INVOKING THE GODDESS ARCHETYPES THROUGH PROCESS ART
PART I
Dan Buffo was Dean of the Snowlion
Junior class, in 2003, when he interviewed Sally McQuaid,
while she was on personal retreat at Land of the Medicine
Buddha, in the Santa Cruz Mountains of California.
Sally McQuaid is an artist who teaches
process art as a healing modality. She works with
mandalas and goddess archetypes to facilitate her
students' healing journey.
Dan Buffo: Hello Sally, thank
you for sharing your work with our Snowlion community.
And thanks for taking time for this interview while
you are on retreat.
Sally McQuaid: You're welcome
Dan, I've been looking forward to it. Before we begin,
if I may, I'd like to trace your hands and then paint
them while we are talking. This is what I'm doing
while on retreat - working with a new idea for helping
others through process art. I'll tune in to the image
of your hands and paint what I perceive. When I'm
finished I'll tell you about my process, what I learned,
and what this new creation means to me. I understand
that the Snowlion students create and use a spiritual
mandala in their Junior year. This is a similar process.
Each painting can generate a reading, just like any
kind of intuitive process.
Dan: OK, Sally, you trace and
paint, and I'll ask questions. To begin, please tell
us how you got started with this work?
Sally: I began to study art about
ten years ago. Then took a class in mandala work using
process art. I opened to my goddess work in 1995,
while I was seeing an energy healer. As the energy
moved through my body I saw goddess images in some
of my chakras. Afterward, I felt compelled to paint
what I saw. I noticed that each image I created celebrated
an undiscovered part of my true Self. These images
came from that deep archetypical space near my core.
This experience really expanded my edges and I became
more awake to new possibilities for self-awareness.
I was curious to learn more. So I read
the story of each goddess that appeared in my field,
and found that they resonated with my current experiences,
questions, and problems.
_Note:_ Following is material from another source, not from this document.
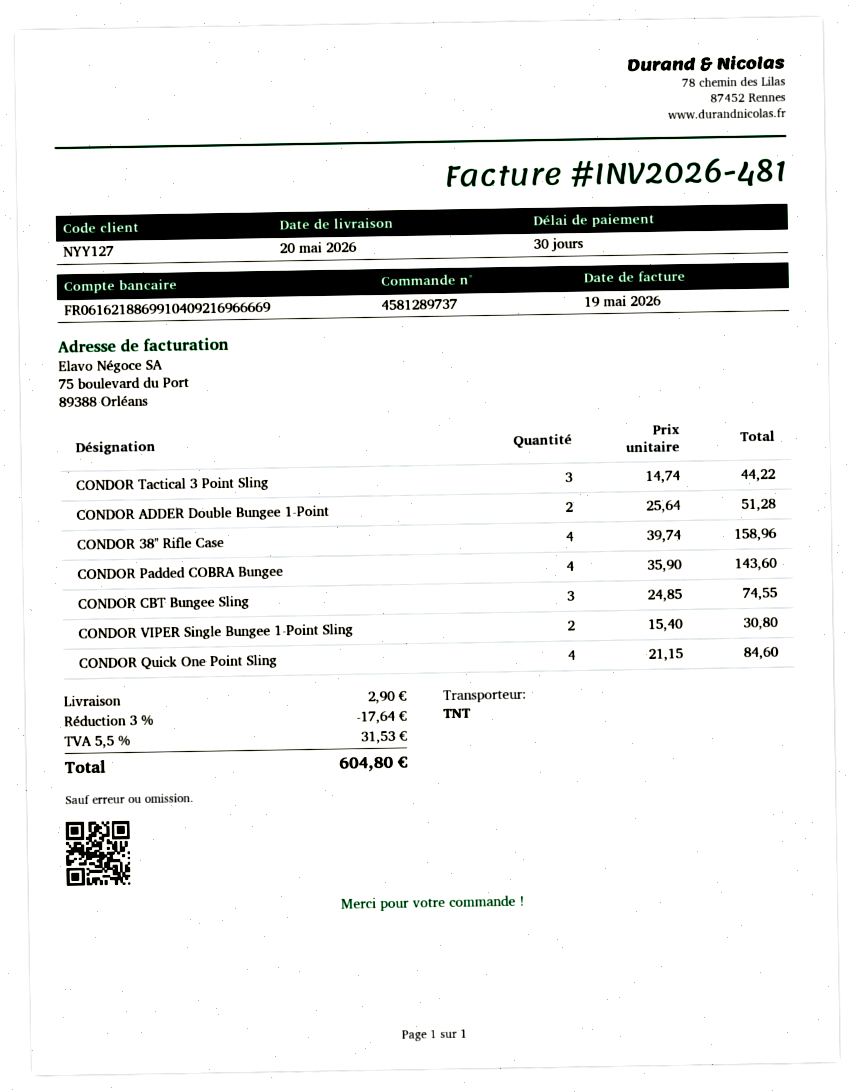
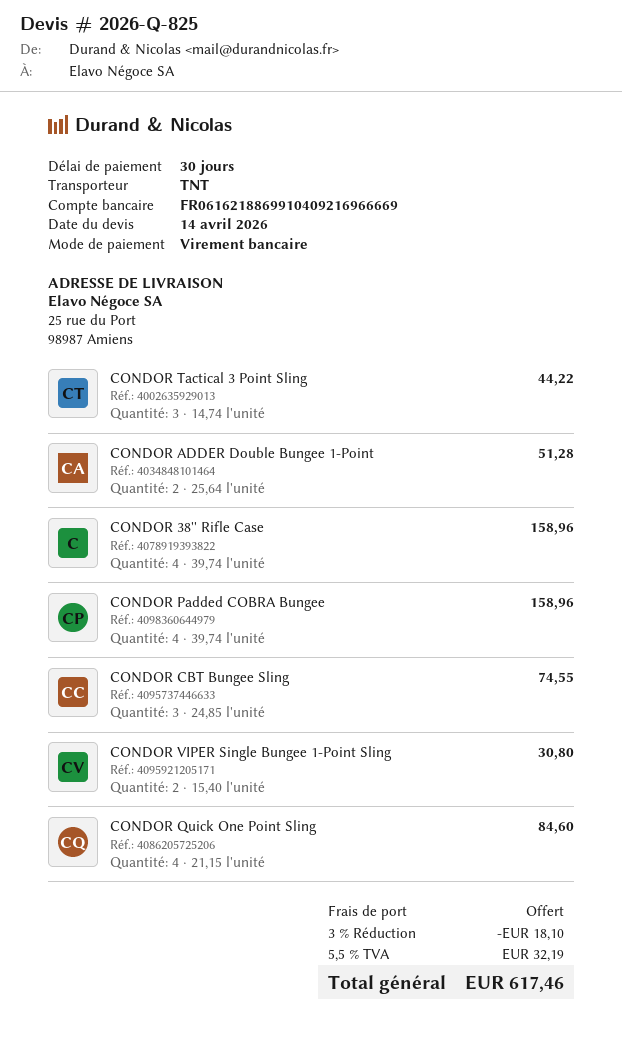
CONDOR Padded COBRA Bungee: 4 x 35.90 = 143.60 -> 4 x 39.74 = 158.96
discount: 3% = 17.64 -> 3% = 18.10
shipping: 2.90 -> 0.00
tax: 5.5% = 31.53 -> 5.5% = 32.19
total: 604.80 -> 617.46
And I began to use the metaphor
of each goddess' story as a bridge to new understanding.
I called up their strengths to aid and support me.
I let the symbols speak to my everyday experience.
I felt how the energy of the archetype permeated my
psyche to initiate healing and soul growth.
Allowing the body to resonate directly
with the goddess archetype is a terrific way to bypass
the rational mind and reach deeper layers of the psyche.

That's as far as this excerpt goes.